Do you feel it? Do those words grab you by the hand and swing you around? Do they make your heart lift?

Typing them makes me feel happy. I wrote about this creativity era in my journal yesterday, about how I feel as if we are moving into a new phase of life, one that is more connected with actual, living things: people, nature, animals, human-made art and crafts, voices raised in song, feet pounding a rhythmic dance, long hugs, big smiles, and laughing together over a shared experience.

Our new creativity era has begun, I feel it swirling around me, and it brings a feeling of peace and giddiness at the same time. I want to create. I want to share. I want to be in commune with other creators.

I’m dedicating myself to creativity. I’m letting ego and the materialist/capitalist side of the writing life become just a sidenote to the main event. It feels like turning a corner. Here, something whispers to me, is the human-scaled place to dwell.

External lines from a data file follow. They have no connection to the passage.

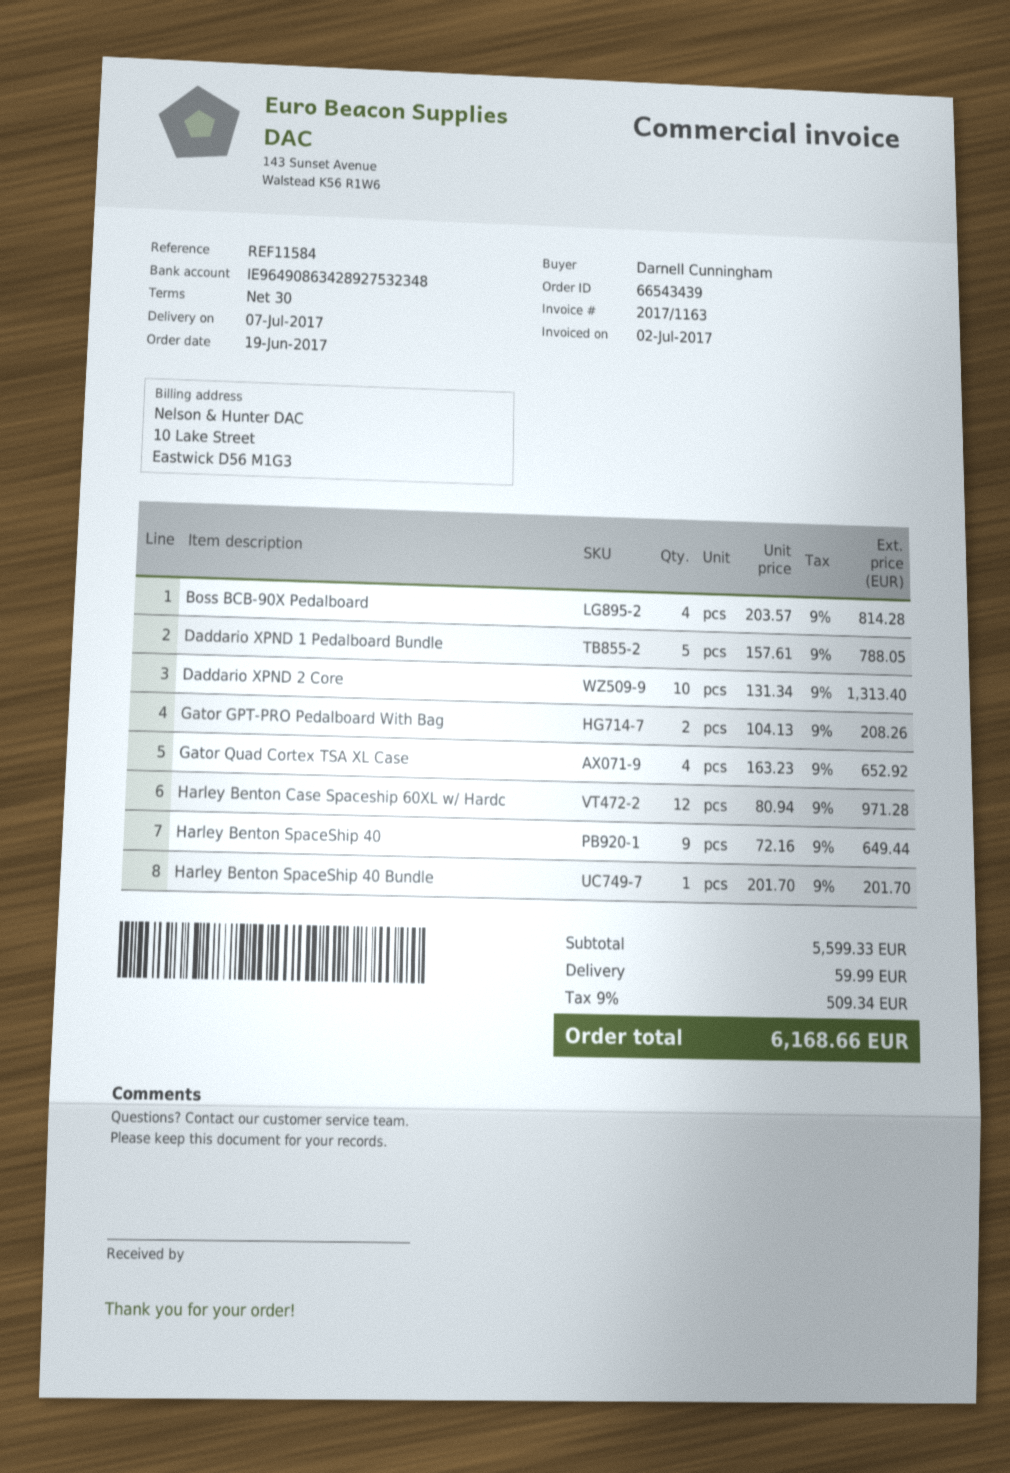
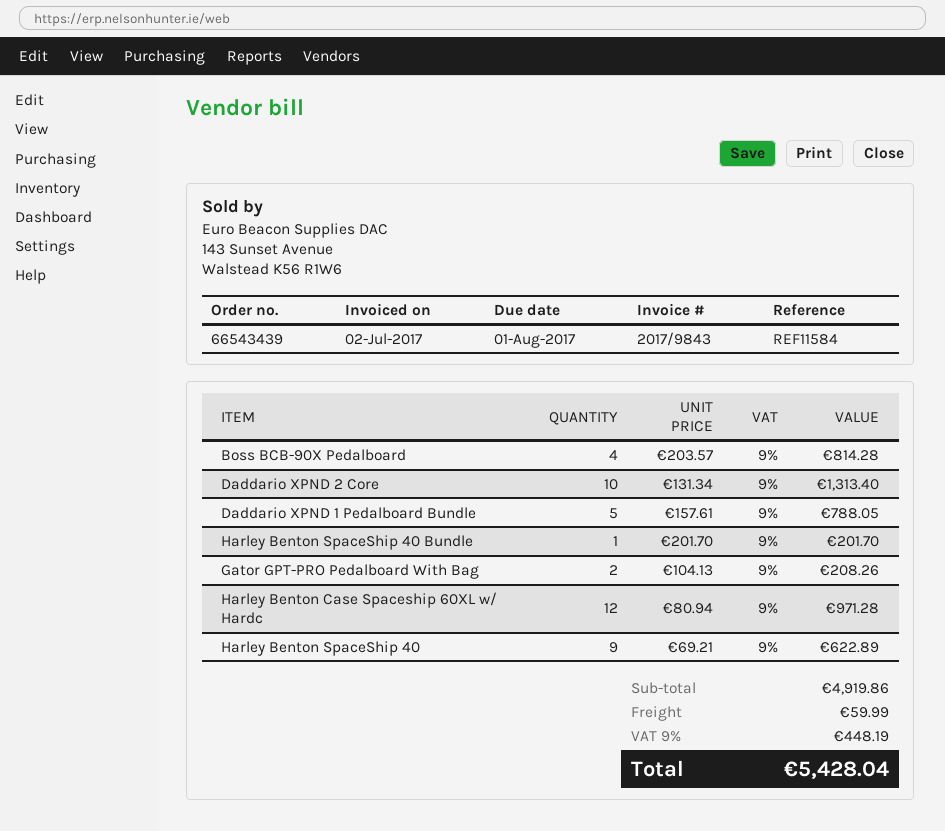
invoice number: 2017/1163 -> 2017/9843
Gator Quad Cortex TSA XL Case: 4 x 163.23 = 652.92 -> none
Harley Benton SpaceShip 40: 9 x 72.16 = 649.44 -> 9 x 69.21 = 622.89
subtotal: 5599.33 -> 4919.86
tax: 9% = 509.34 -> 9% = 448.19
total: 6168.66 -> 5428.04

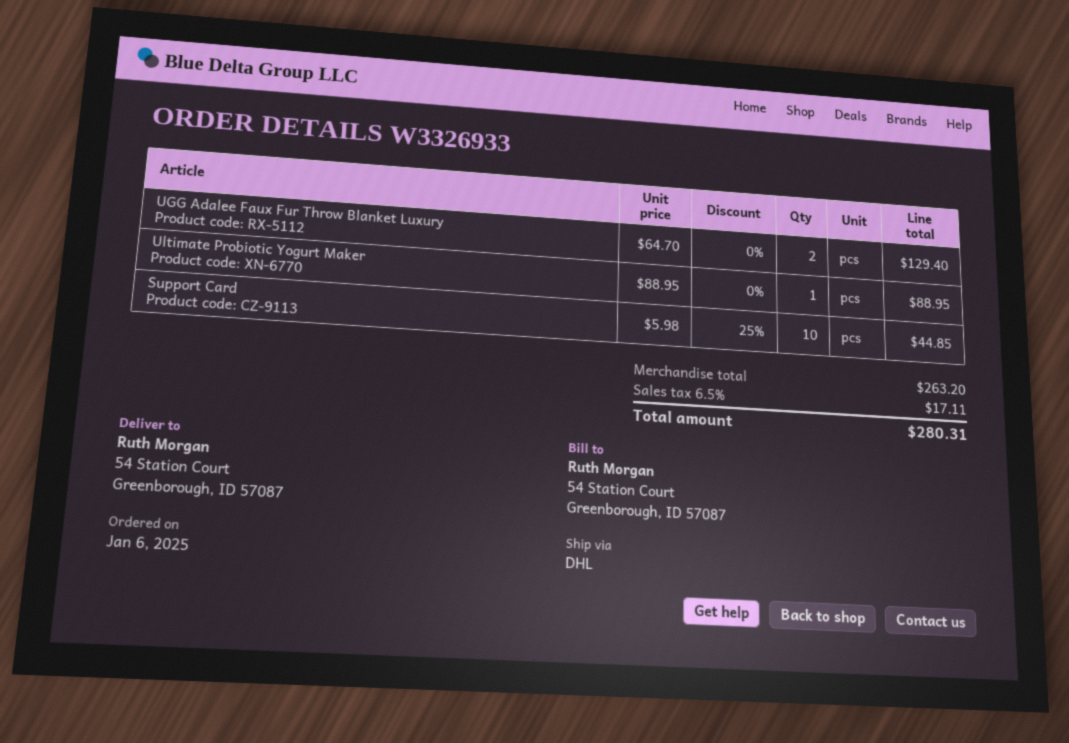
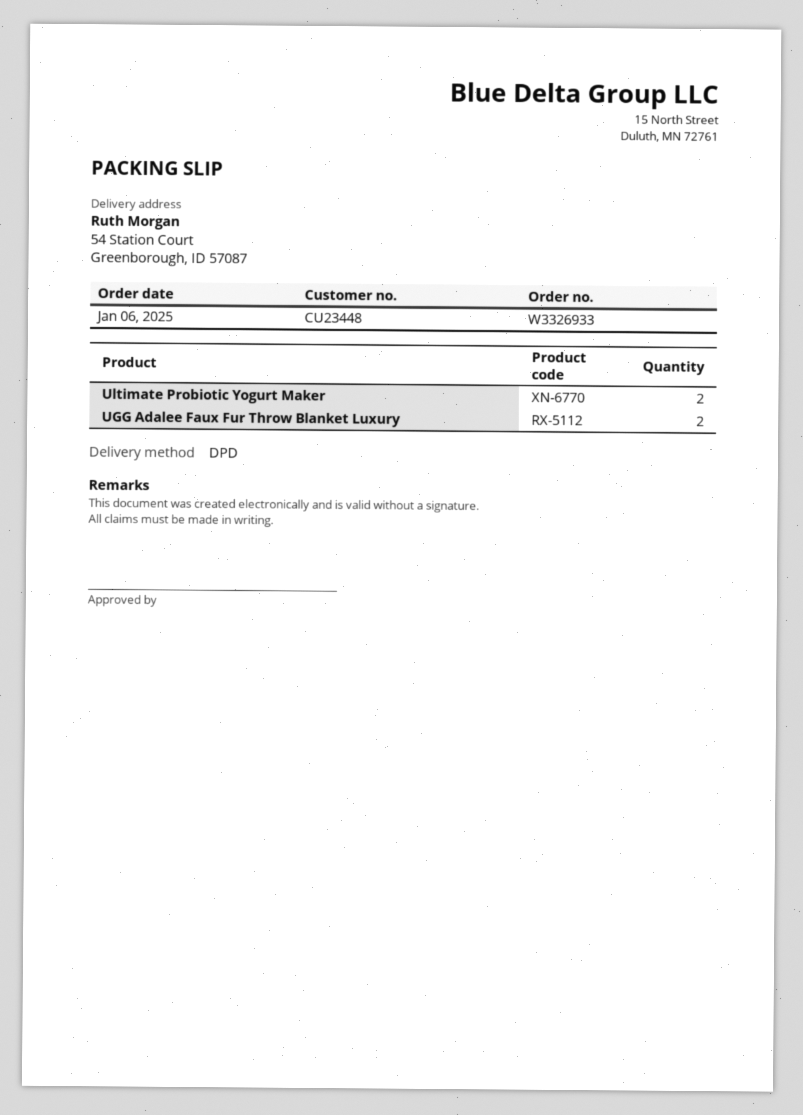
shipping method: DHL -> DPD
Ultimate Probiotic Yogurt Maker: 1 -> 2
Support Card: 10 -> none

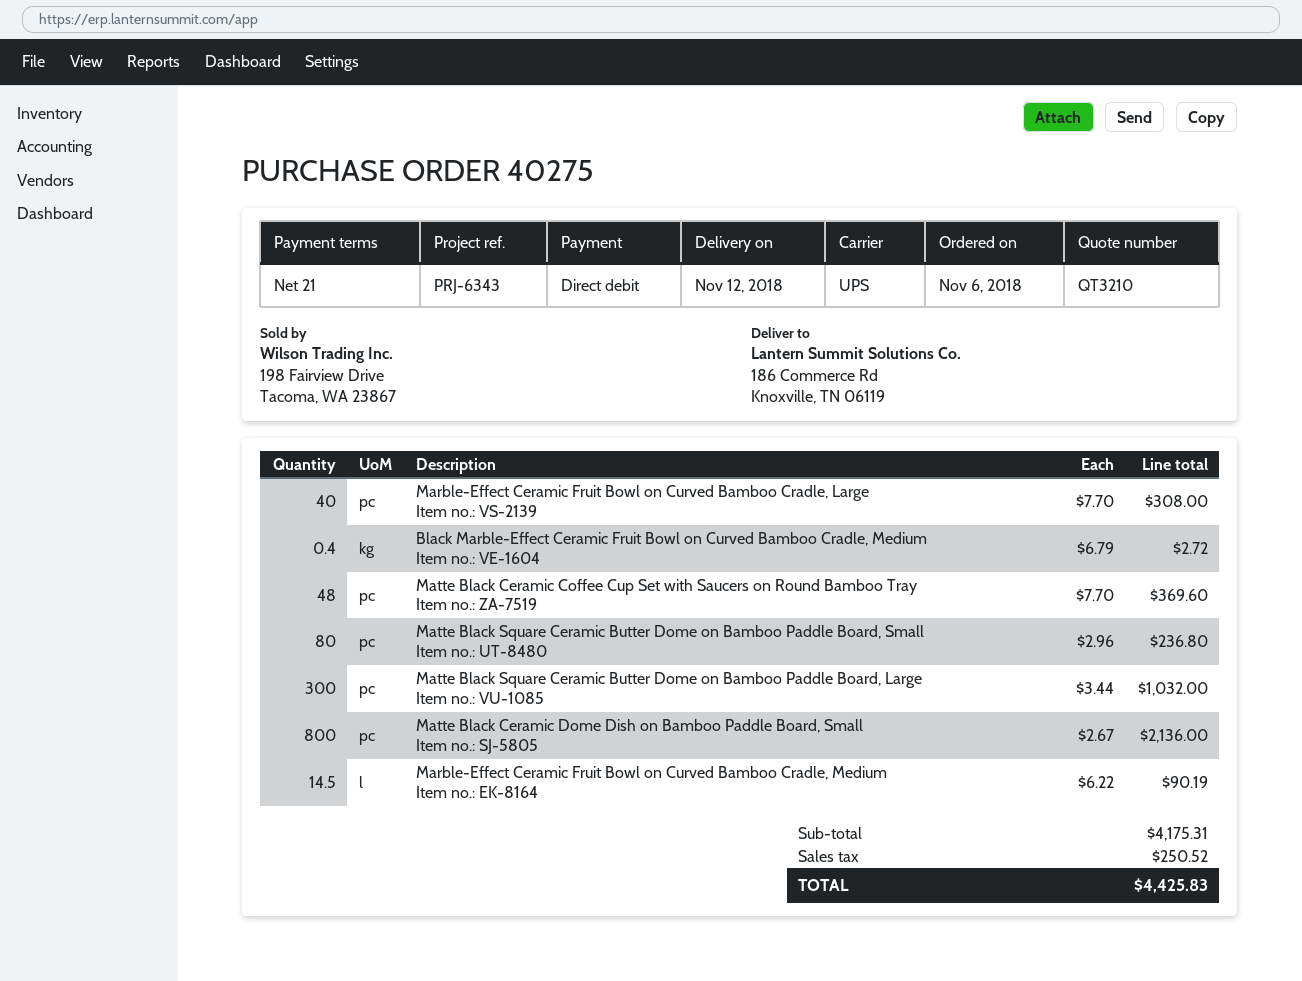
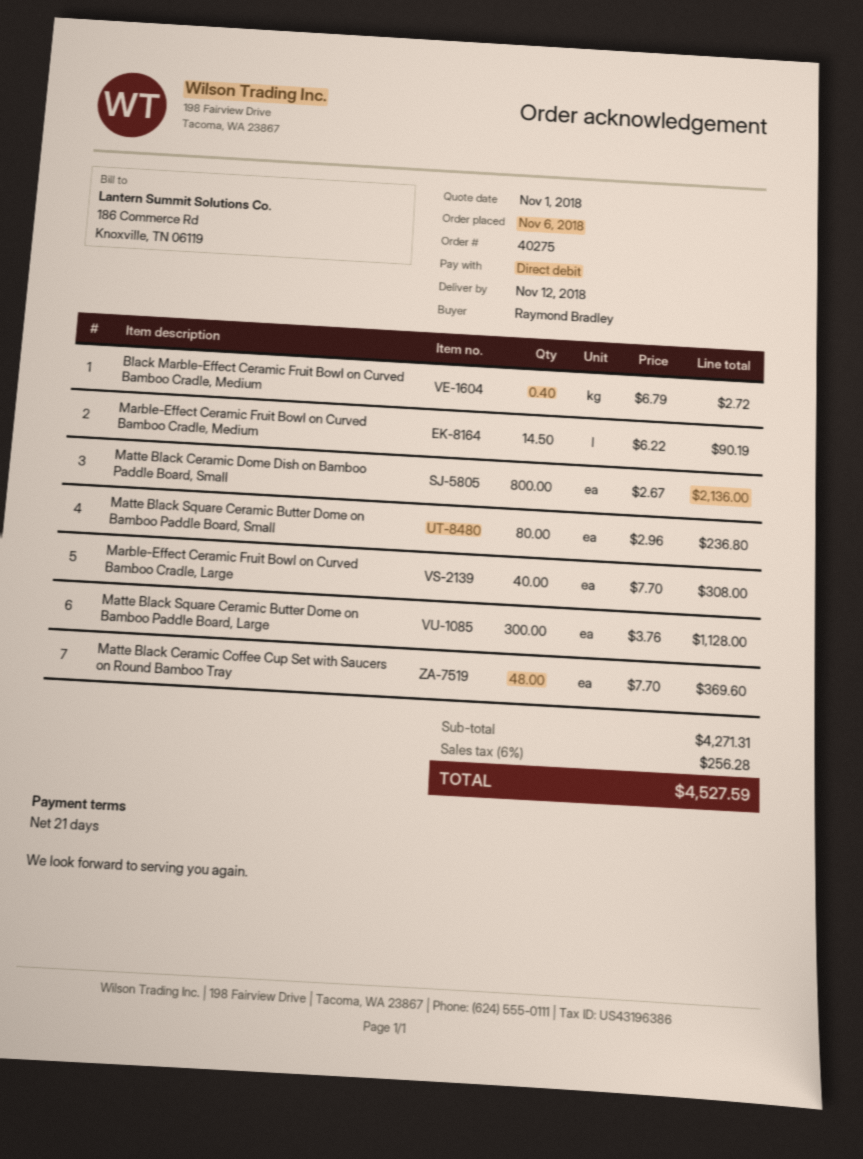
Matte Black Square Ceramic Butter Dome on Bamboo Paddle Board, Large: 300 x 3.44 = 1032.00 -> 300 x 3.76 = 1128.00
subtotal: 4175.31 -> 4271.31
tax: 250.52 -> 256.28
total: 4425.83 -> 4527.59

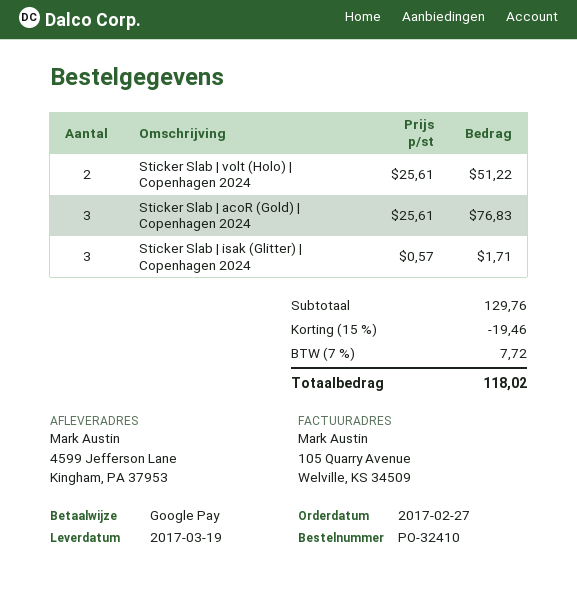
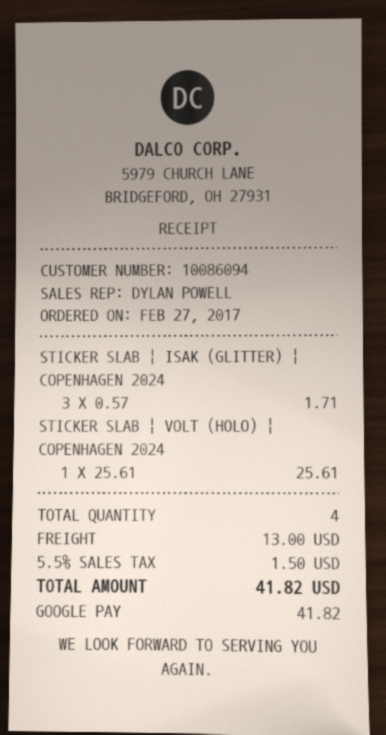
Sticker Slab | volt (Holo) | Copenhagen 2024: 2 x 25.61 = 51.22 -> 1 x 25.61 = 25.61
Sticker Slab | acoR (Gold) | Copenhagen 2024: 3 x 25.61 = 76.83 -> none
discount: 15% = 19.46 -> none
shipping: none -> 13.00
tax: 7% = 7.72 -> 5.5% = 1.50
total: 118.02 -> 41.82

Read the entire newsletter 

https://open.substack.com/pub/shelleyburbank/p/our-creativity-era-has-just-begun

_____

So, Dear Type M-ers, one way I am dedicating myself to this creativity is letting go of social media. I know I've talked about it a lot, but I've reached my limit of patience with this poisonous, anti-human, dumpster-fire technology. Social media isn't necessary for the writing life, and it's not really all that effective in growing a readership, despite all the hype that it will and that there are no better alternatives. 

I'm calling B.S. on that "common knowledge."

I don't need to outline all the reasons social media is bad for human beings, especially kids, and for society in general. You've heard it all. I've heard it all. I've come to the conclusion that I can't support these platforms anymore, even if it means I'm undermining my writing career. 

But I don't actually believe that anymore. I think there are better ways, especially since the great algorithmic pivot on the platforms around 2019-2020 which severely limits organic reach.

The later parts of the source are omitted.